Of the well-authenticated instances of Carlos's insolence, we do not recollect one which may not be traced with considerable probability to those sources. Among Philip's favourites, none enjoyed so high a degree of confidence and power as the Duke of Alva, the execrable instrument of Philip's tyranny, and Ruy Gomez de Silva, the vile pander of his unlawful pleasures, and himself the degraded husband of one of the King's mistresses.

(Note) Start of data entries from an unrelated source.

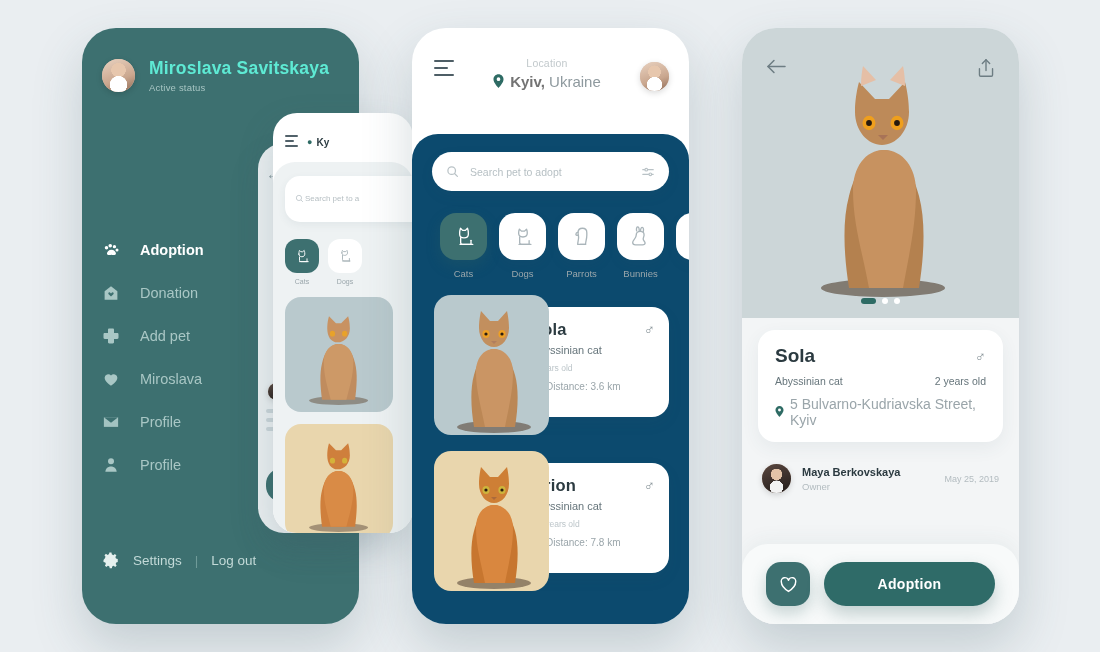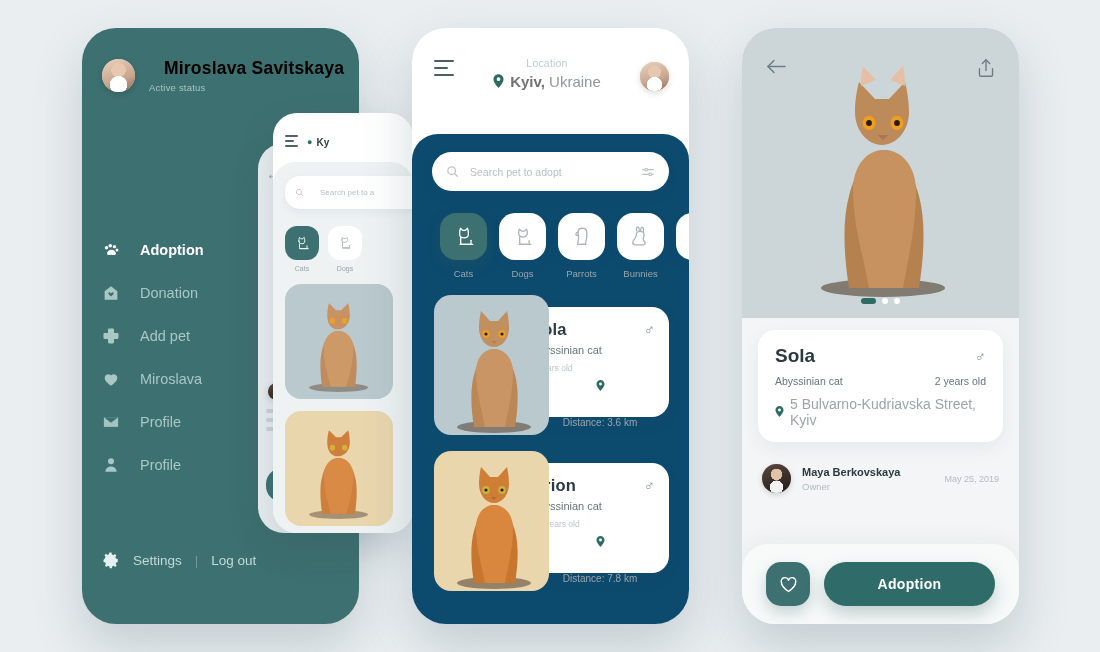--- a/index.html
+++ b/index.html
@@ -39,21 +39,21 @@
       radial-gradient(circle at 50% 78%, #fff 0 28%, transparent 29%),
       radial-gradient(circle at 50% 34%, #e7c7ad 0 26%, transparent 27%),
       linear-gradient(160deg,#e9d2c0 0%,#c9a68e 60%,#8e6a55 100%);
   }
   .av-face.dark{
     background:
       radial-gradient(circle at 50% 80%, #f2f2f2 0 24%, transparent 25%),
       radial-gradient(circle at 50% 36%, #e3c3a8 0 24%, transparent 25%),
       linear-gradient(160deg,#5a4840 0%,#3a2e2a 55%,#201a18 100%);
   }
-  .menu-name { color:#000000; font-size:17.5px; font-weight:bold; letter-spacing:.2px;margin-left:15px; }
+  .menu-name { color:#5eead4; font-size:17.5px; font-weight:bold; letter-spacing:.2px; }
   .menu-status { color:#a8c6c4; font-size:9.5px; margin-top:3px; letter-spacing:.2px; }
 
   .nav { position:absolute; left:20px; top:200px; width:220px; }
   .nav-item {
     display:flex; align-items:center; gap:20px;
     height:43px; color:#a9c7c5; font-size:14.5px; cursor:pointer;
   }
   .nav-item.active { color:#ffffff; font-weight:bold; }
   .nav-ico { width:18px; height:18px; flex:none; display:flex; align-items:center; justify-content:center; }
   .nav-ico svg { width:18px; height:18px; display:block; }
@@ -91,22 +91,22 @@
     overflow:hidden;
   }
   .mf-head { display:flex; align-items:center; gap:9px; padding:22px 0 0 12px; }
   .burger-sm i { display:block; width:13px; height:1.6px; background:#52626a; border-radius:2px; margin-bottom:3.4px; }
   .burger-sm i:nth-child(2){ width:9px; }
   .burger-sm i:nth-child(3){ width:13px; }
   .mf-loc { display:flex; align-items:center; gap:4px; font-size:10px; color:#2c3c42; font-weight:bold; }
   .mf-loc .pin { color:#2e6b64; font-size:9px; }
   .mf-body { margin-top:12px; background:#eef2f3; border-radius:22px 22px 0 0; height:100%; padding-top:14px; }
   .mf-search {
-    margin:0 0 0 12px; width:150px; height:33px; background:#fff; border-radius:15px;
-    display:flex; align-items:center; gap:16px; padding-left:10px;
+    margin:0 0 0 12px; width:150px; height:46px; background:#fff; border-radius:15px;
+    display:flex; align-items:center; gap:1px; padding-left:10px;
     font-size:8px; color:#b6bfc3; box-shadow:0 3px 8px rgba(60,90,100,.07);
   }
   .mf-cats { display:flex; gap:9px; padding:17px 0 0 12px; }
   .mf-cat { width:34px; height:34px; border-radius:12px; background:#fff; display:flex; align-items:center; justify-content:center; }
   .mf-cat.sel { background:#3d7070; }
   .mf-cat svg { width:20px; height:20px; }
   .mf-cat-lbl { font-size:7px; color:#9aa6ab; text-align:center; width:34px; margin-top:5px; }
   .mf-pet { margin:12px 0 0 12px; width:108px; height:115px; border-radius:16px; overflow:hidden; position:relative; }
   .mf-pet.p1 { background:#b9c9cd; }
   .mf-pet.p2 { background:#e9d6ad; }
@@ -155,21 +155,21 @@
   .pet-card {
     position:absolute; left:105px; top:12px; width:152px; height:110px;
     background:#fff; border-radius:17px; padding:13px 0 0 14px;
     box-shadow:0 6px 16px rgba(60,90,100,.07);
   }
   .pet-name-row { display:flex; align-items:center; width:124px; justify-content:space-between; }
   .pet-name { font-size:16.5px; font-weight:bold; color:#2b3a40; letter-spacing:.2px; }
   .male { color:#8d989d; font-size:15px; line-height:1; }
   .pet-breed { font-size:11px; color:#66757b; margin-top:5px; }
   .pet-age { font-size:8.5px; color:#bcc5c9; margin-top:7px; }
-  .pet-dist { display:flex; align-items:center; gap:24px; margin-top:7px; font-size:10px; color:#9aa5aa;flex-direction:column; }
+  .pet-dist { display:flex; align-items:center; gap:6px; margin-top:7px; font-size:10px; color:#9aa5aa; }
   .pet-dist .pin { color:#2e6b64; font-size:10px; }
   .pet-img {
     position:absolute; left:22px; top:0; width:115px; height:140px;
     border-radius:17px; overflow:hidden;
   }
   .pet-img.bg-blue { background:#b9c9cd; }
   .pet-img.bg-tan  { background:#e9d6ad; }
 
   
   #phone-detail {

The proud character of the first made him a marked object of Carlos's overbearing spirit. On the day when he was solemnly recognized as Prince of Asturias and successor to the Spanish throne, the Duke of Alva, who had superintended the arrangements for the ceremony, absented himself just at the time when he should have been among his peers to take the oath of recognition. Carlos, though not more than fourteen years old, observed the absence of his father's favourite, and stopping the solemn act, ordered messengers to summon Alva to his place. He appeared, after a long search, excusing himself with the numerous objects which on that day had claimed his care and attention. But the Prince, taking the excuse as an aggravation of what he conceived to be a premeditated insult, addressed the Duke in such language that the offended grandee found it extremely difficult to avoid the guilt of treason which the Spanish law attaches to the act of laying violent hands on the heir of the crown.

* Es de notar que le tenia por defetuoso en el juicio.-Cabrera, Vida de Phelipe II. lib. vii. c. xxii.

He is known in the Spanish Catalogue of Saints by the name of San Diego de Alcalá.